HyperGLU Block Design

Updated 16 February 2026

HyperGLU is a neural network block that reformulates autoregressive self-attention as a dynamic two-layer MLP with context-dependent parameters.
It replaces softmax normalization with gated linear units and employs diagonal-plus-low-rank mixing for flexible, efficient feature and sequence routing.
The design uses reverse-offset layouts to enforce autoregressive consistency while matching or outperforming traditional attention within fixed parameter budgets.
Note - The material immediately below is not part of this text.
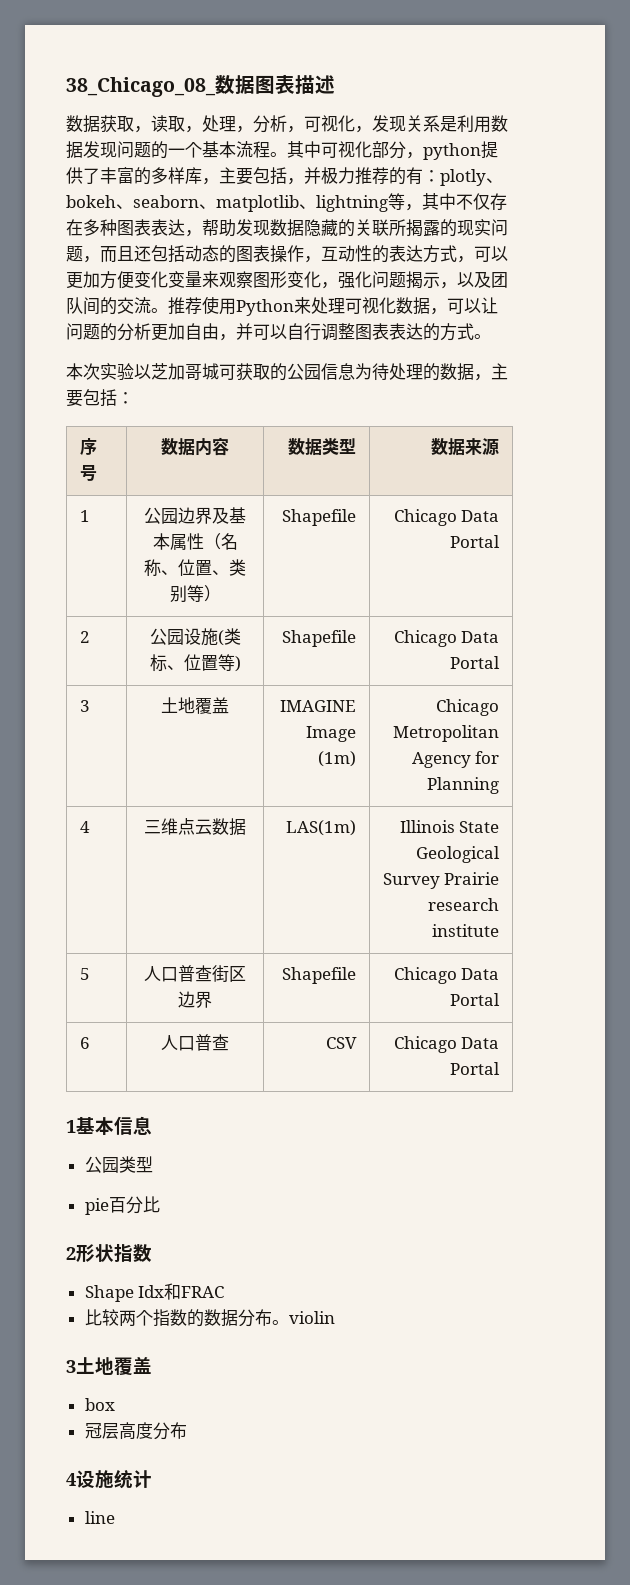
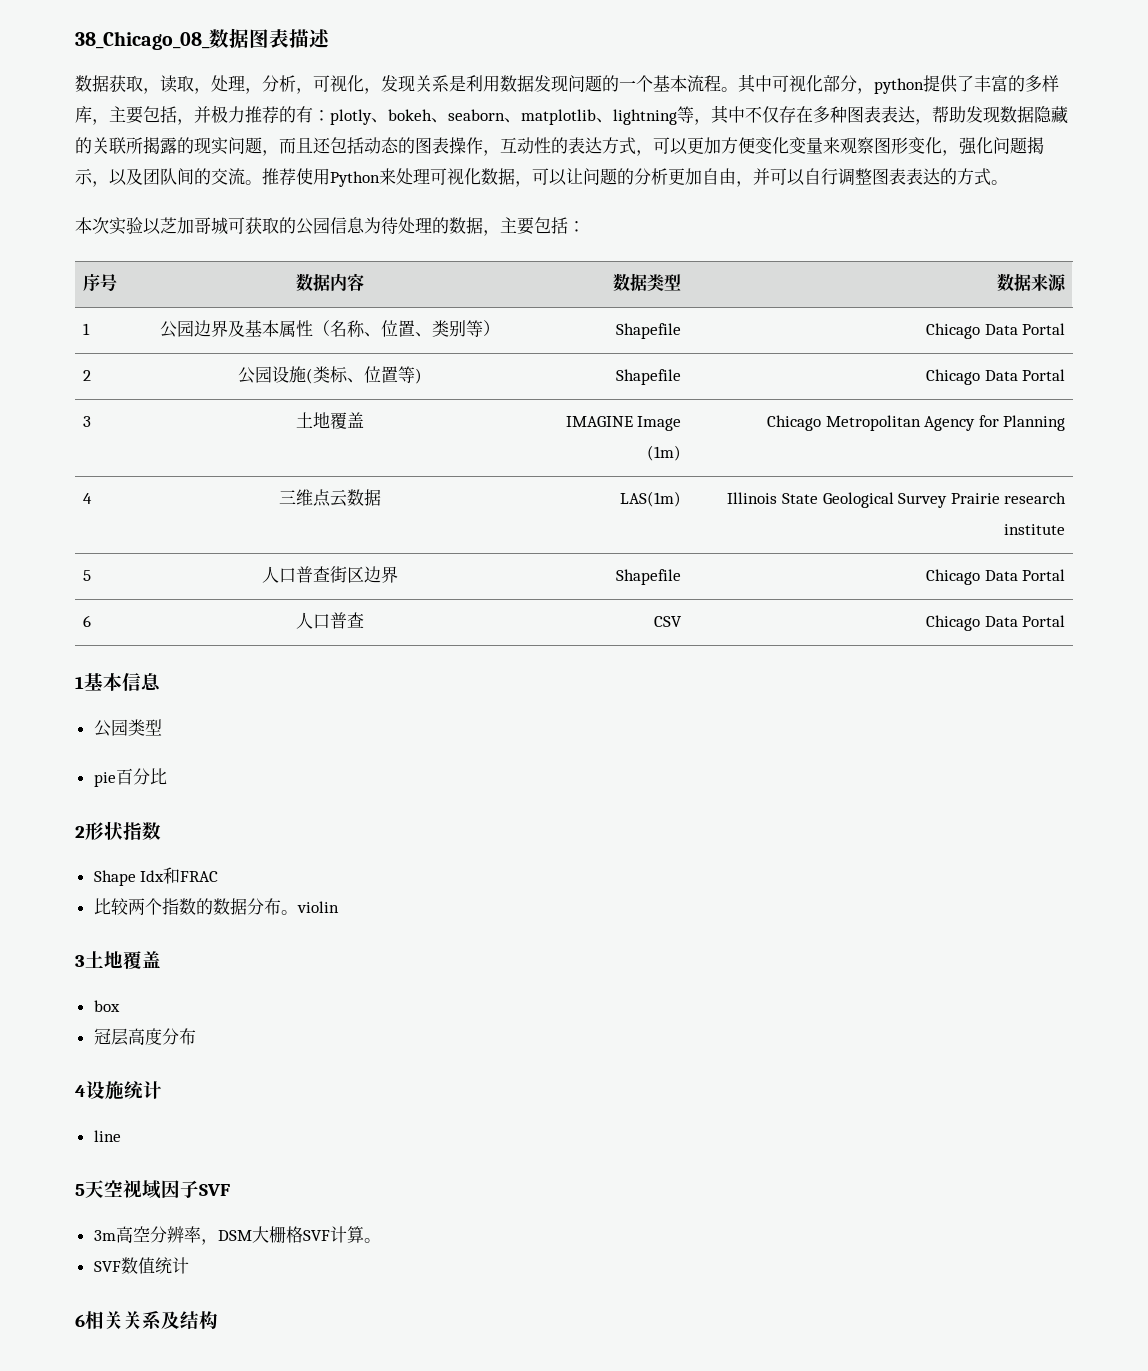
+ 5天空视域因子SVF
+ 3m高空分辨率，DSM大栅格SVF计算。
+ SVF数值统计
+ 6相关关系及结构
HyperGLU is a neural network block introduced within the HyperMLP framework, which reconceptualizes autoregressive self-attention as a dynamic two-layer multi-layer perceptron (MLP) whose parameters are instantiated from context history. HyperGLU replaces softmax-normalized attention with a gated linear unit (GLU) structure that decouples routing and weighting across a dynamically constructed memory pool, providing greater representational flexibility and dynamically learned mixing in both feature and sequence spaces. The architecture leverages a "reverse-offset" (lag) layout to ensure autoregressive truncation consistency and employs diagonal-plus-low-rank (DPLR) mixing for parameter efficiency and expressivity. This design consistently matches or outperforms classical softmax-attention heads under fixed parameter budgets, with theoretical and empirical advantages in context mixing and boundary structure (Lu et al., 13 Feb 2026).

1. Reformulation of Attention as Dynamic MLP

Traditional self-attention computes a weighted sum of values using softmax-normalized query-key similarities, effectively restricting attention scores to a probability simplex. HyperGLU, following the paradigm proposed by Lu & Yang (2026), interprets an autoregressive (AR) attention head as a depth-two MLP with context-length-dependent width, where the history $X_{1:t}$ dynamically determines first- and second-layer weight matrices through factorized hypernetwork parameterizations. Rather than probabilities, scores $h_t\in\mathbb{R}^t$ are generic pre-activations, allowing for broader forms of input-conditioned selection via nonlinearity.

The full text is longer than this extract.